Look, this forum in particular has been a hotbed of progressive EMS ideas and advocacy since I joined it in 2004. Many of the conversations go in circles because change comes slowly. There are many multipage threads over the years talking about this. Many are worth reading and they involve US and non US EMS, Fire, PAs, MDs, RNs, etc... the full breadth of the membership of this place.
If you look at what makes EMS progressive and a long career in other nations, it generally functions as a government third service and requires vastly higher education requirements, typically 2, 3, or 4 year degrees to be ILS with additional university education yielding higher responsibility, scope, and pay to include BS or MS degrees including pathways into additional fields. Look at Canada, NZ, Australia, and parts of Europe (many of which may also incorporate RNs and MDs into EMS).
Pinning EMS to Fire guarantees that EMS will be considered a secondary function of FD, a stepping stone within FD. Yes there are a handful of departments that are EMS Fire instead of Fire EMS, but most do not think EMS first and never will. Increasing education requirements will not be permitted to occur because Fire doesn't want that. Fire wants degrees to be in Fire when people go for officer after they do their requisite **** duty on the bus. Pushing Fire as EMS's savior means making EMS just a higher paid version of what it already is for most: a temp job in career that is not ultimately EMS.
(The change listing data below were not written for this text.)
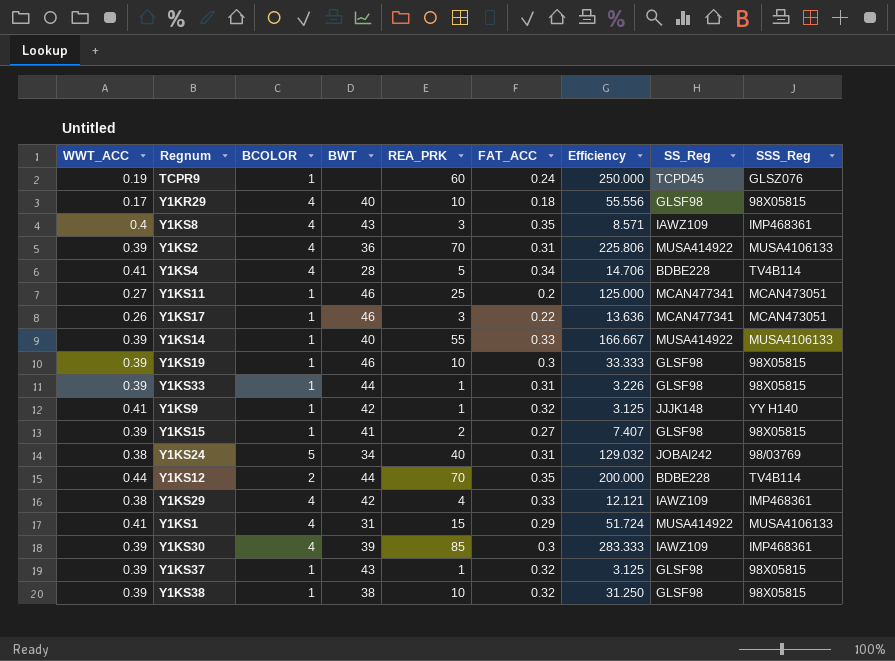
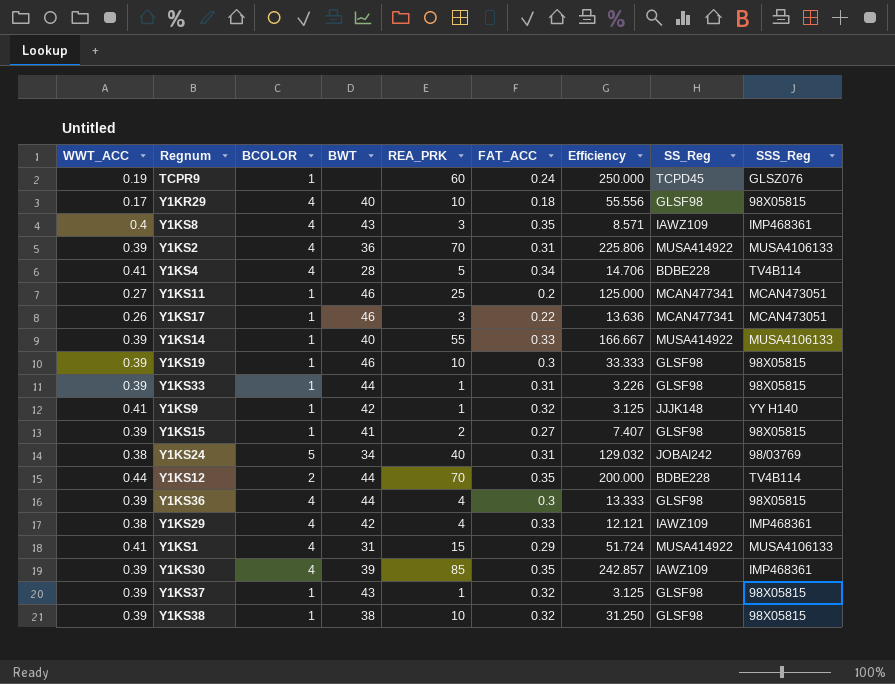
row Y1KS36: none -> 0.39 | 4 | 44 | 4 | 0.3 | 13.333 | GLSF98 | 98X05815
Y1KS30 | FAT_ACC: 0.3 -> 0.35
Y1KS30 | Efficiency: 283.333 -> 242.857

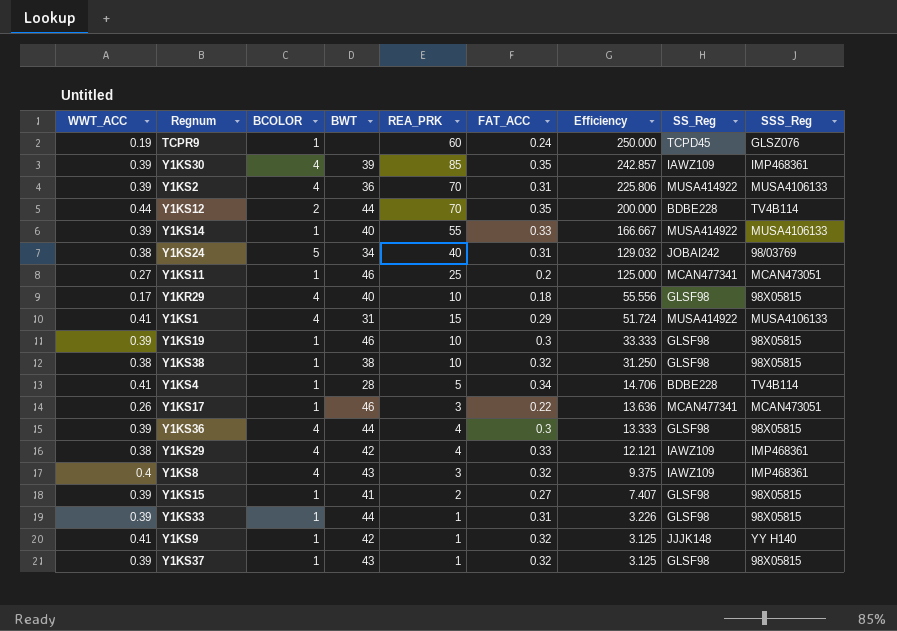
row order: none -> Efficiency descending
Y1KS38 | WWT_ACC: 0.39 -> 0.38
Y1KS4 | BCOLOR: 4 -> 1
Y1KS8 | FAT_ACC: 0.35 -> 0.32
Y1KS8 | Efficiency: 8.571 -> 9.375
Volunteer EMS creates a similar issue, specifically East Coast volly depts in areas that could absolutely support professional departments. Low entry requirements and people doing the job for free will keep anyone from raising the bar for entry and education which drives scope and role which drives pay.
EMS is a small, fractured, and isolated component of healthcare and has an identity crisis frequently confusing itself with public safety (Fire/PD). For EMS to progress it has to identify with its actual field of focus, and that is MEDICAL services in the prehospital environment. We ought to rename EMS to PHS: Prehospital Healthcare Services.
EMS gains career paths when people stay in it. Career paths open when EMS providers are educated professionals rather than stone steppers and interchangeable cogs. Some pathways are dead ends: hospital work is silly because the hospital is full of niches that are already filled! Advocating for cheaper and less educated paramedics to be interchangeable with higher educated higher paid healthcare workers inside the walls of a hospital actually works against EMS progression because it confirms the idea that EMS is exactly those things that are holding it back: technician level, lower education, cheap. Community paramedicine is one of those pathways of true progression but it truly should be the role of an educated professional rather than another 40 hours cert course. More broad education makes it far easier for medics to transition. it is why RNs can jump specialties far easier. They start as generalists. EMS are specialists from the start. Broad education is found in degrees.
Things have gotten better, and they could get better still. Change has been incremental because all the education reform is always pared back by intrasigent interests working against ultimate EMS progression. Eyes on the prize! Associate Degree in Paramedicine as the minimum to become a medic, no exceptions, grandfathered if you have 5 years of medic experience, otherwise you have 5 years to get it or you get dropped to AEMT. Intermediates get 5 years to transition and EMT-Cardiac and the like all go the way of the dodo. Do that modest thing, and changes start.